Exercise aim >>
Transcribe the data exactly, pictures excluded.

◇ ◇ ◇

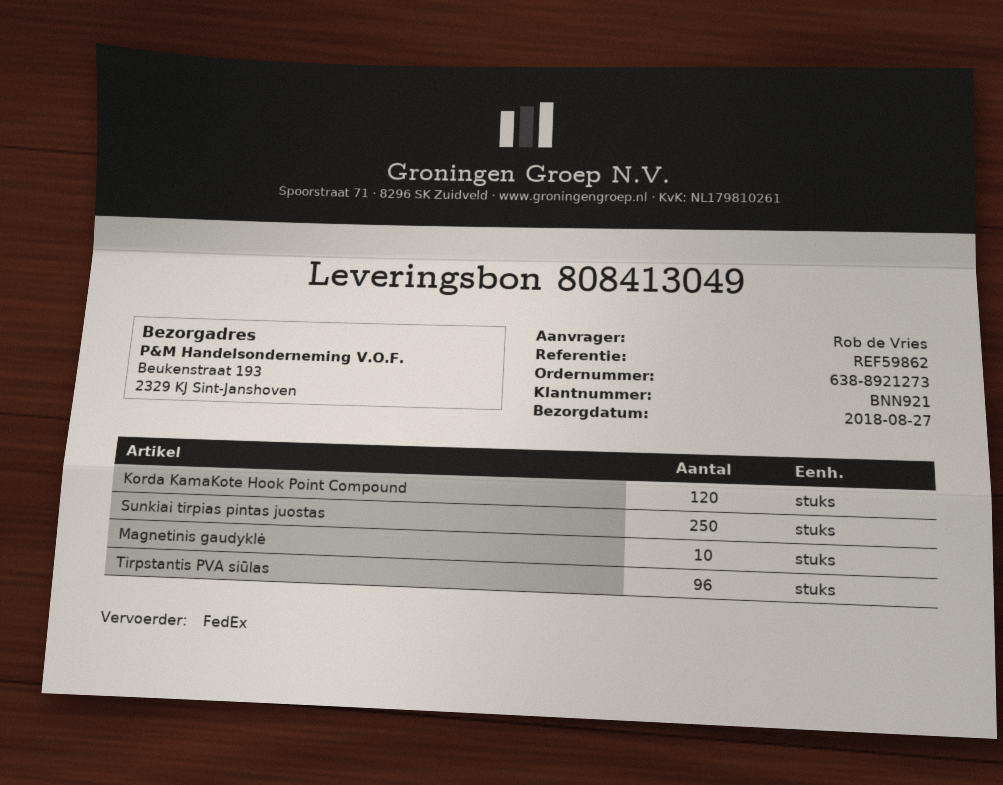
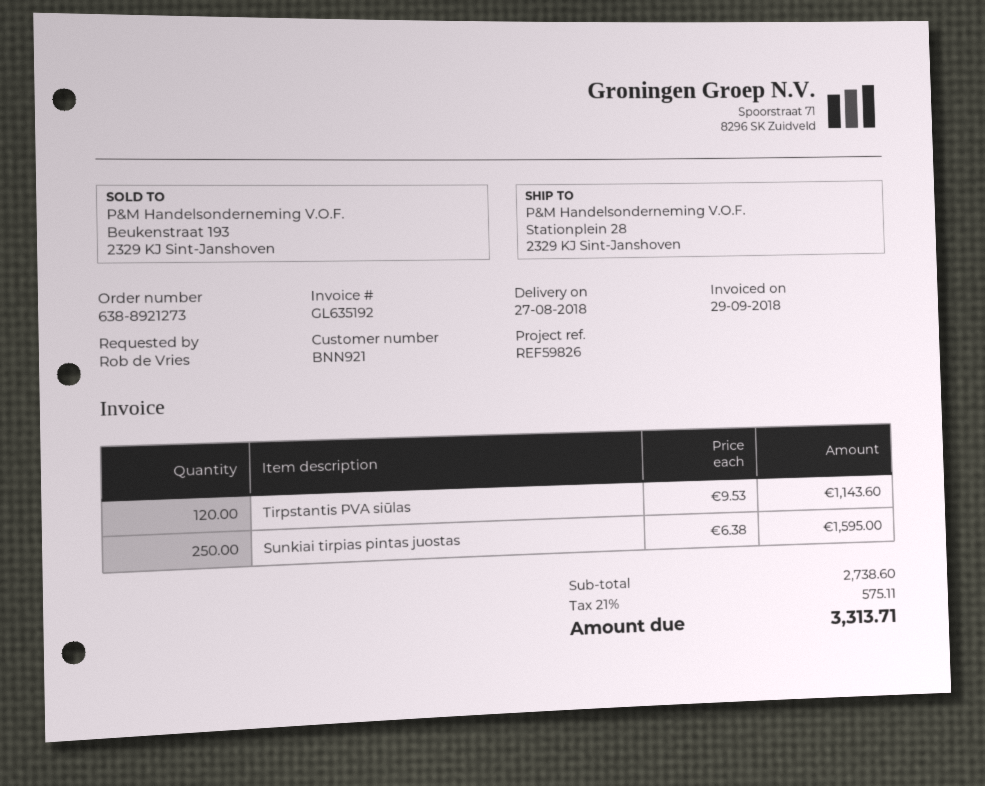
reference: REF59862 -> REF59826
ship to: Beukenstraat 193, 2329 KJ Sint-Janshoven -> Stationplein 28, 2329 KJ Sint-Janshoven
Korda KamaKote Hook Point Compound: 120 -> none
Magnetinis gaudyklė: 10 -> none
Tirpstantis PVA siūlas: 96 -> 120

◇ ◇ ◇

Final answer >>
reference: REF59862 -> REF59826
ship to: Beukenstraat 193, 2329 KJ Sint-Janshoven -> Stationplein 28, 2329 KJ Sint-Janshoven
Korda KamaKote Hook Point Compound: 120 -> none
Magnetinis gaudyklė: 10 -> none
Tirpstantis PVA siūlas: 96 -> 120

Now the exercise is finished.